» **Data in this exercise**

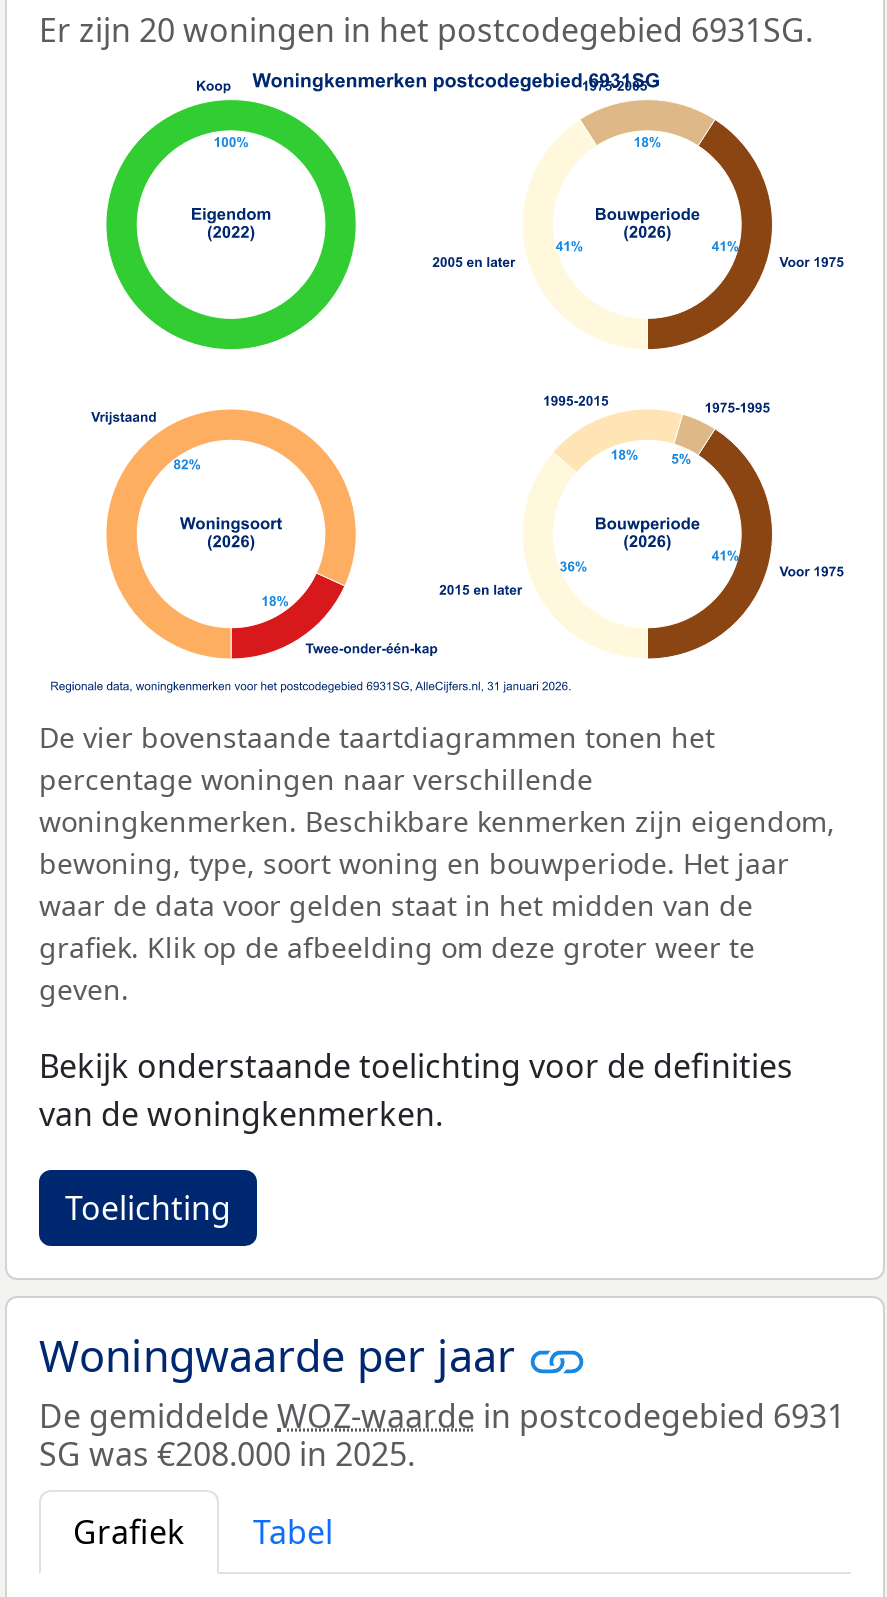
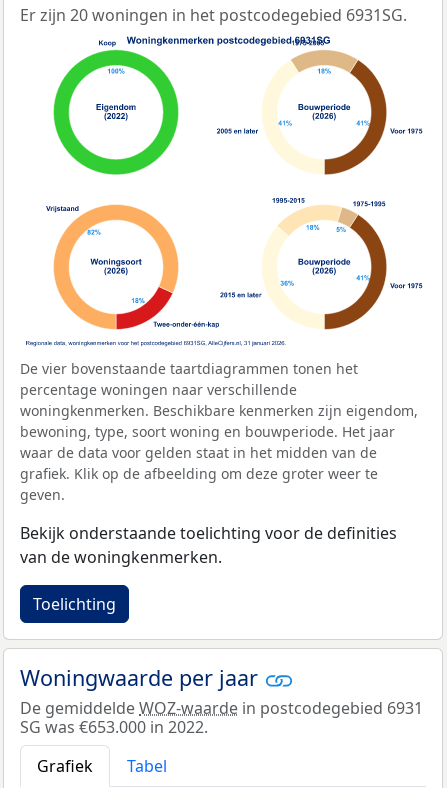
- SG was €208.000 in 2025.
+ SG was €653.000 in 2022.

==

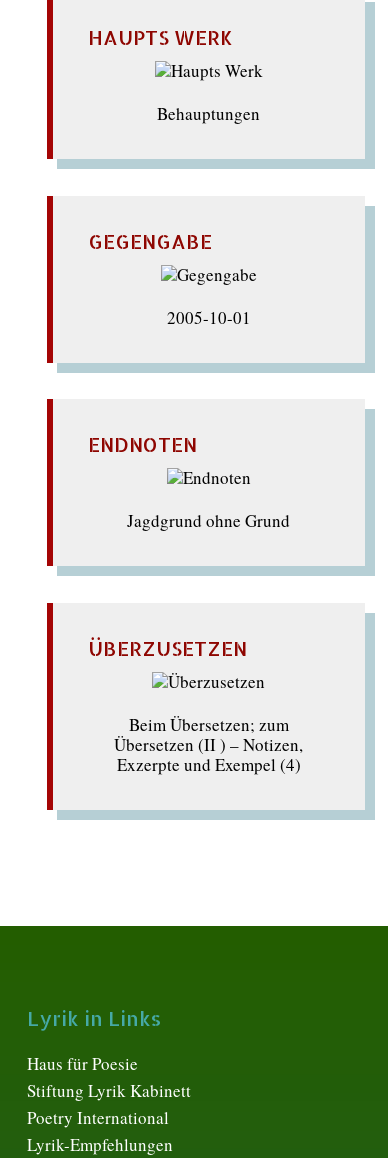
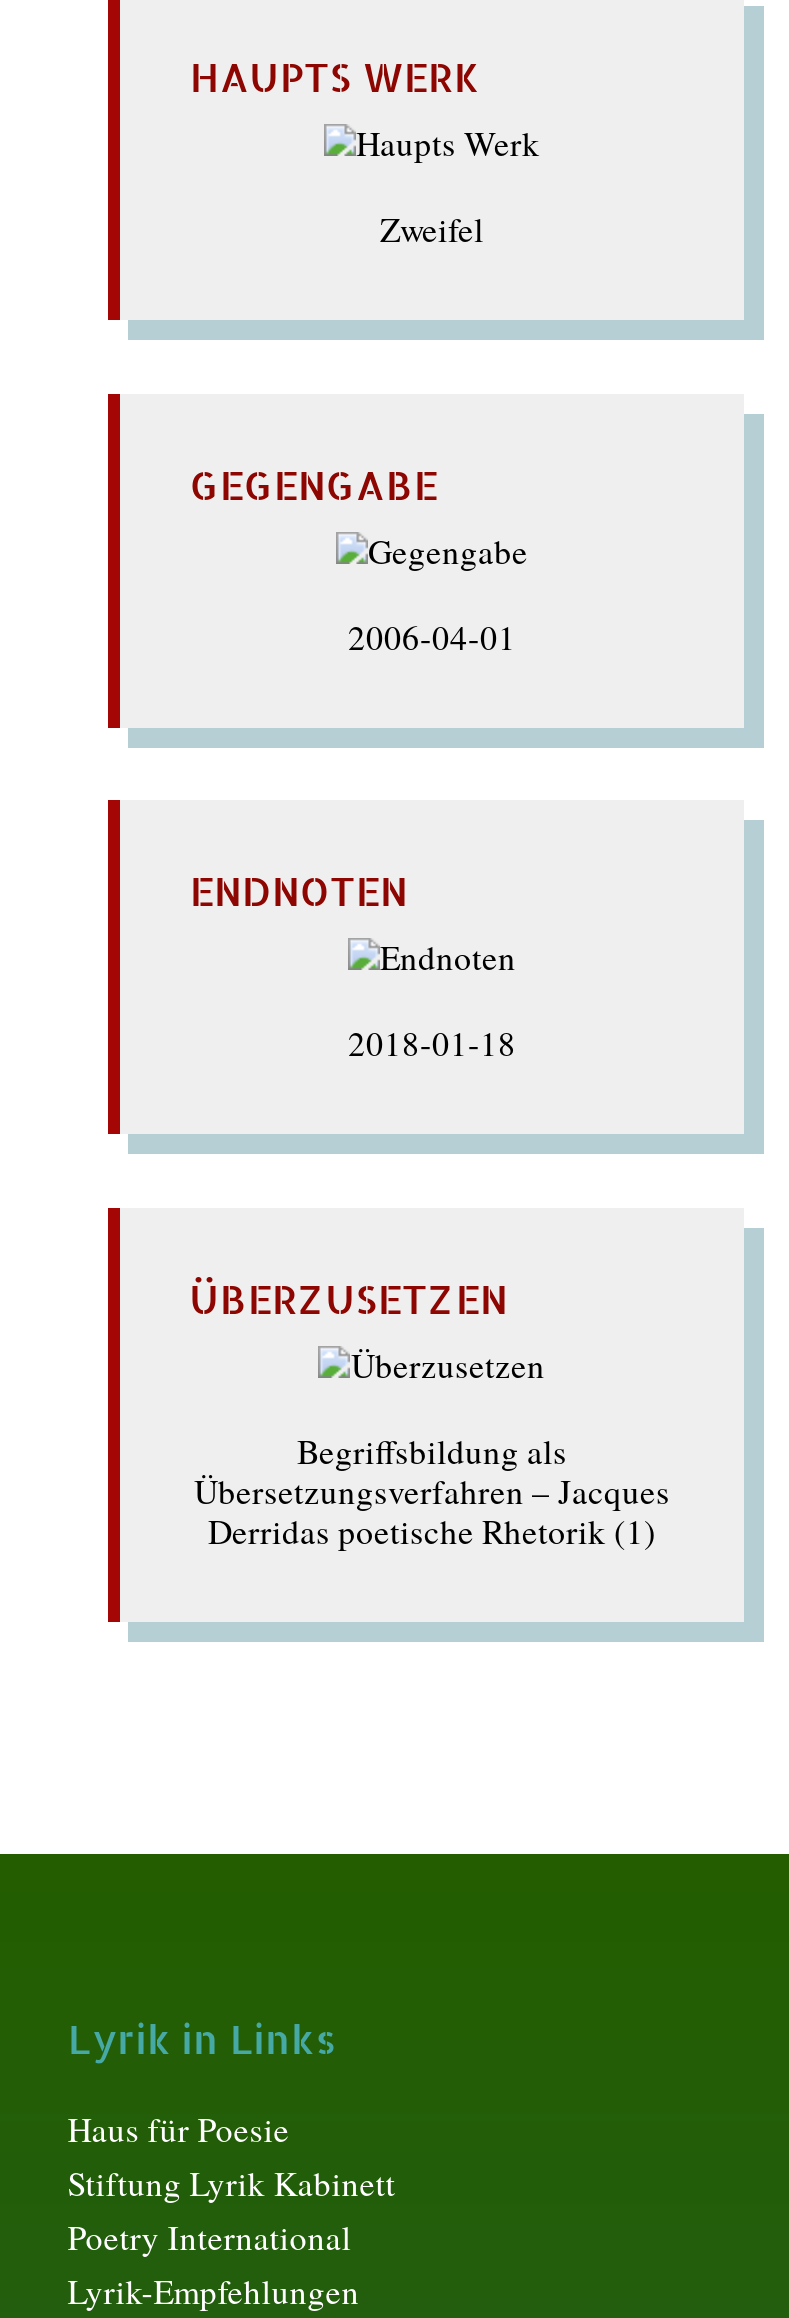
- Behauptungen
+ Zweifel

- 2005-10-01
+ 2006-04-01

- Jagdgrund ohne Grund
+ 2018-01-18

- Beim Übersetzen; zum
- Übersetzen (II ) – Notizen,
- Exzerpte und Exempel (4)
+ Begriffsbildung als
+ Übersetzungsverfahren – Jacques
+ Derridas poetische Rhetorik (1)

---

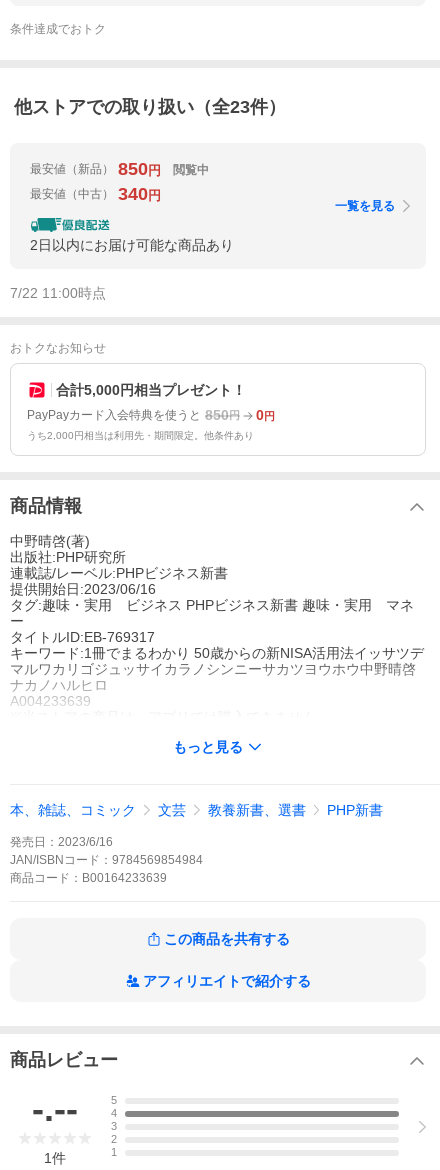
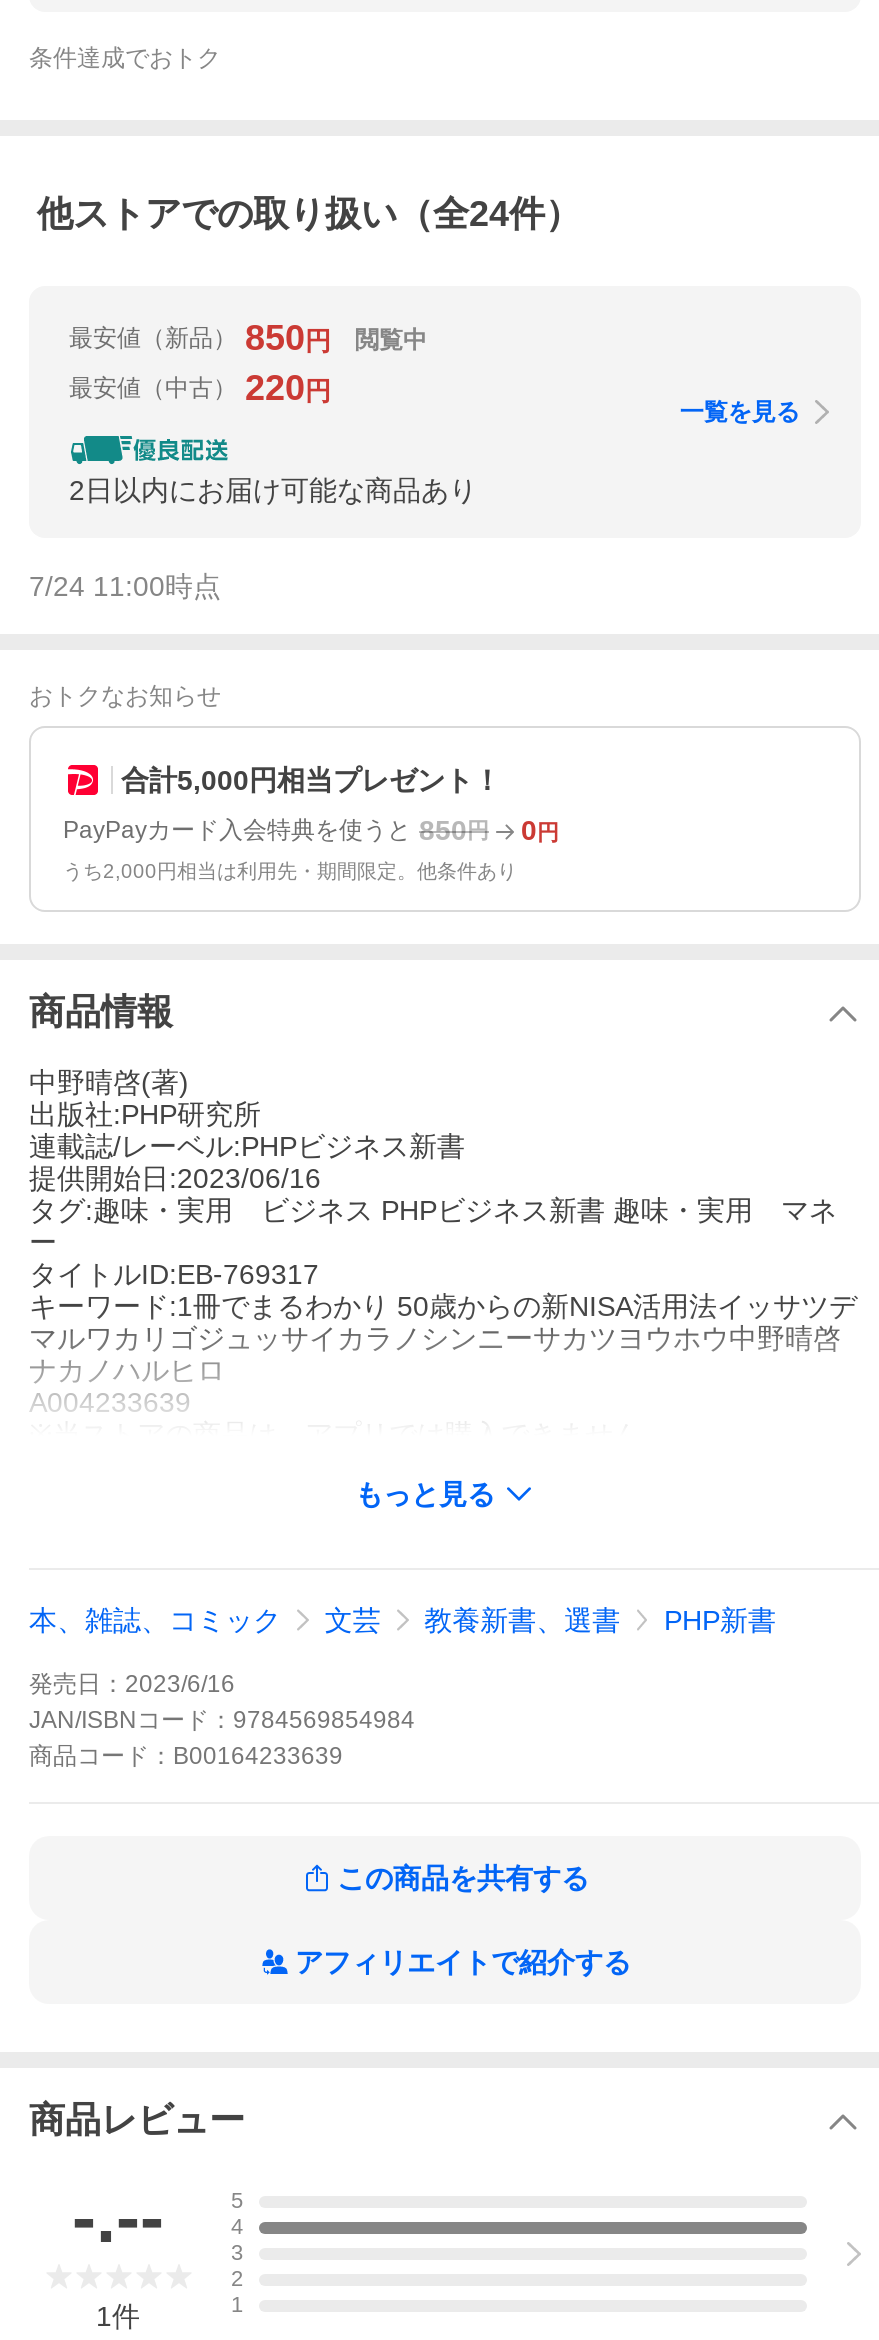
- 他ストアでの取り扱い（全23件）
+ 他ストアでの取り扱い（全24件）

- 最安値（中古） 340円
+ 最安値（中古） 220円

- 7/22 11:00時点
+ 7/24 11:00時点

» **The task**
In the entries above, find each line with the word "Übersetzen" and show it.

» **Answer space**
- Beim Übersetzen; zum
- Übersetzen (II ) – Notizen,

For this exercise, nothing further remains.